» **What to produce**
Your answer should be only the lines below from the one with "Quad Roan Dakar" to the one with "total: 13578.04 -> 16393.94", repeated exactly, ends included.

» **Provided entries**
---

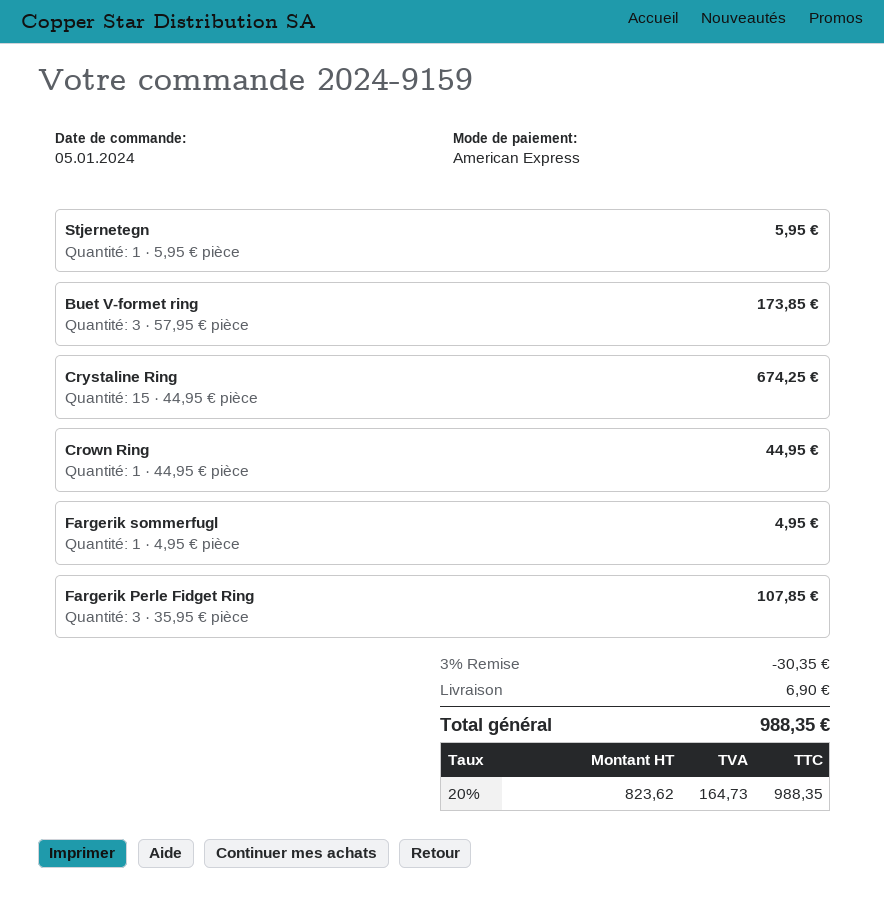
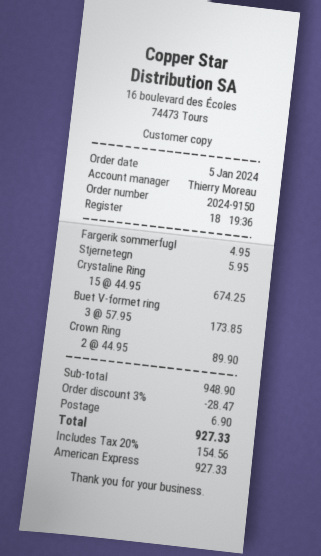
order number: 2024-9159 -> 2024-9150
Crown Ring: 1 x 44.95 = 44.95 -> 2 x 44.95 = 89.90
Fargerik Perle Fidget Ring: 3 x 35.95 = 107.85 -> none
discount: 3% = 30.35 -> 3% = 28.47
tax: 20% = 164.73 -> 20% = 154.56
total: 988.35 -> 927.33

---

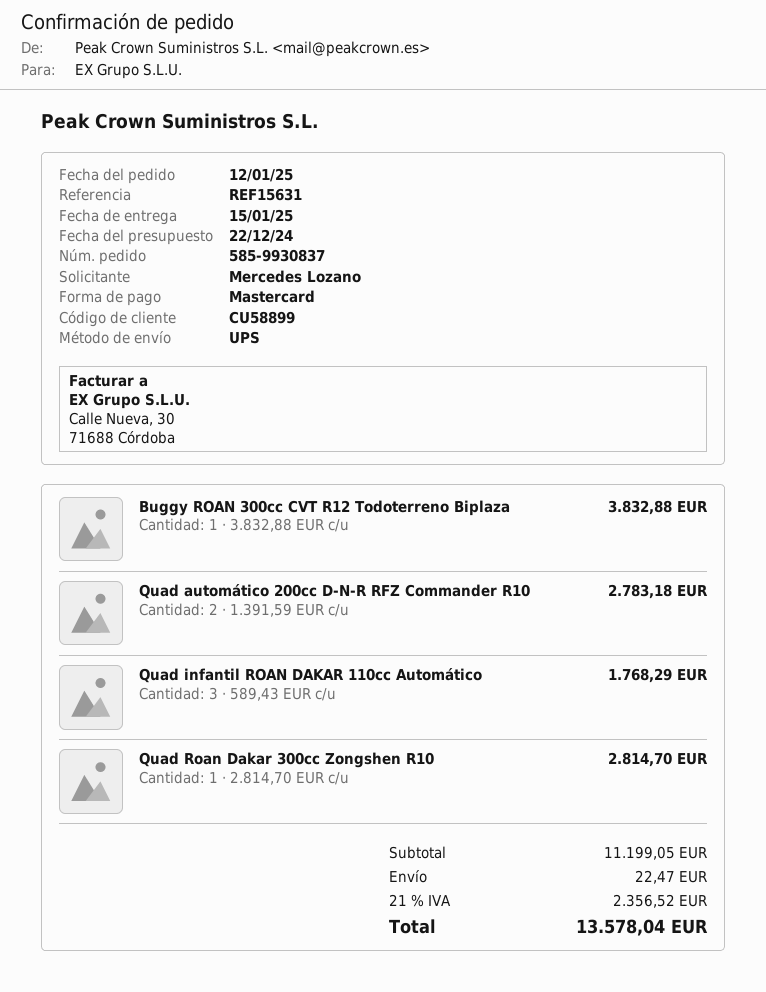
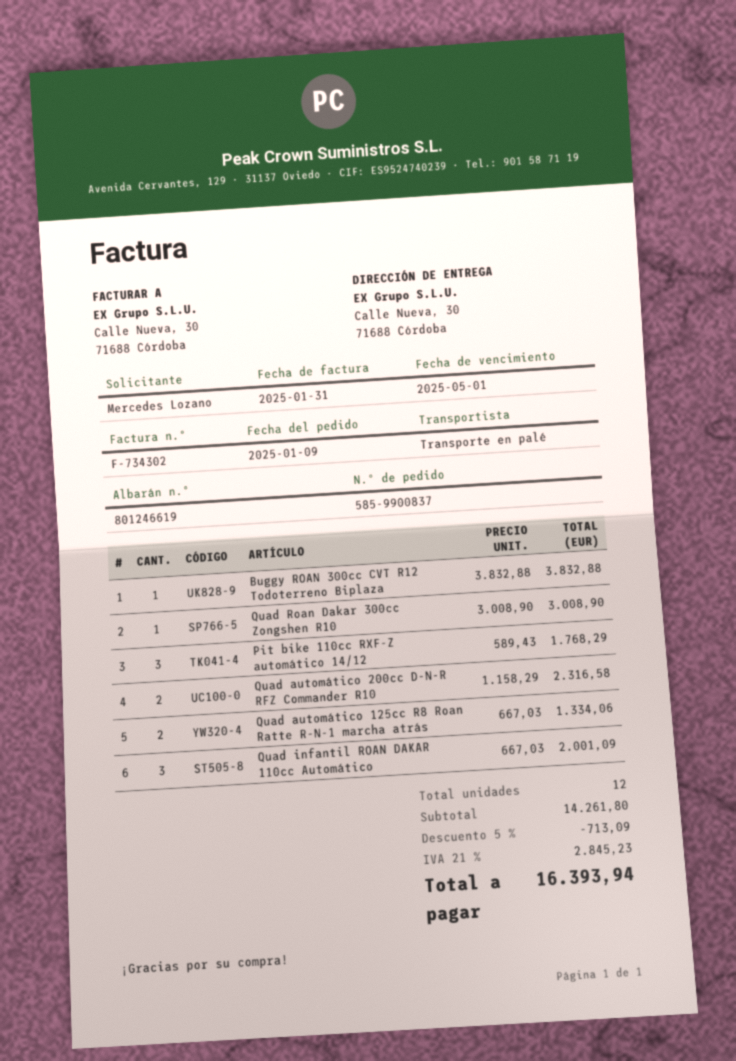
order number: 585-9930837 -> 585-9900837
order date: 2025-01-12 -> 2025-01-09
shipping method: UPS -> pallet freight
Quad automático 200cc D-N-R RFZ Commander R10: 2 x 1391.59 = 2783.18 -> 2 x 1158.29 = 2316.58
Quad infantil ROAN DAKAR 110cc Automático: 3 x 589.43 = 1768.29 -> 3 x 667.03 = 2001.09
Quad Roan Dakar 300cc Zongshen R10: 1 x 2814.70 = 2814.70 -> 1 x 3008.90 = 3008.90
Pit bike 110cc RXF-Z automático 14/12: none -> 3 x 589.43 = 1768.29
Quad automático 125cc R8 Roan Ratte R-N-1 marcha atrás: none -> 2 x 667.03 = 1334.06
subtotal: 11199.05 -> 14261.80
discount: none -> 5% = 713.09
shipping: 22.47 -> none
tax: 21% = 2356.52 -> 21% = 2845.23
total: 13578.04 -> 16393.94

---

» **Response to the exercise**
Quad Roan Dakar 300cc Zongshen R10: 1 x 2814.70 = 2814.70 -> 1 x 3008.90 = 3008.90
Pit bike 110cc RXF-Z automático 14/12: none -> 3 x 589.43 = 1768.29
Quad automático 125cc R8 Roan Ratte R-N-1 marcha atrás: none -> 2 x 667.03 = 1334.06
subtotal: 11199.05 -> 14261.80
discount: none -> 5% = 713.09
shipping: 22.47 -> none
tax: 21% = 2356.52 -> 21% = 2845.23
total: 13578.04 -> 16393.94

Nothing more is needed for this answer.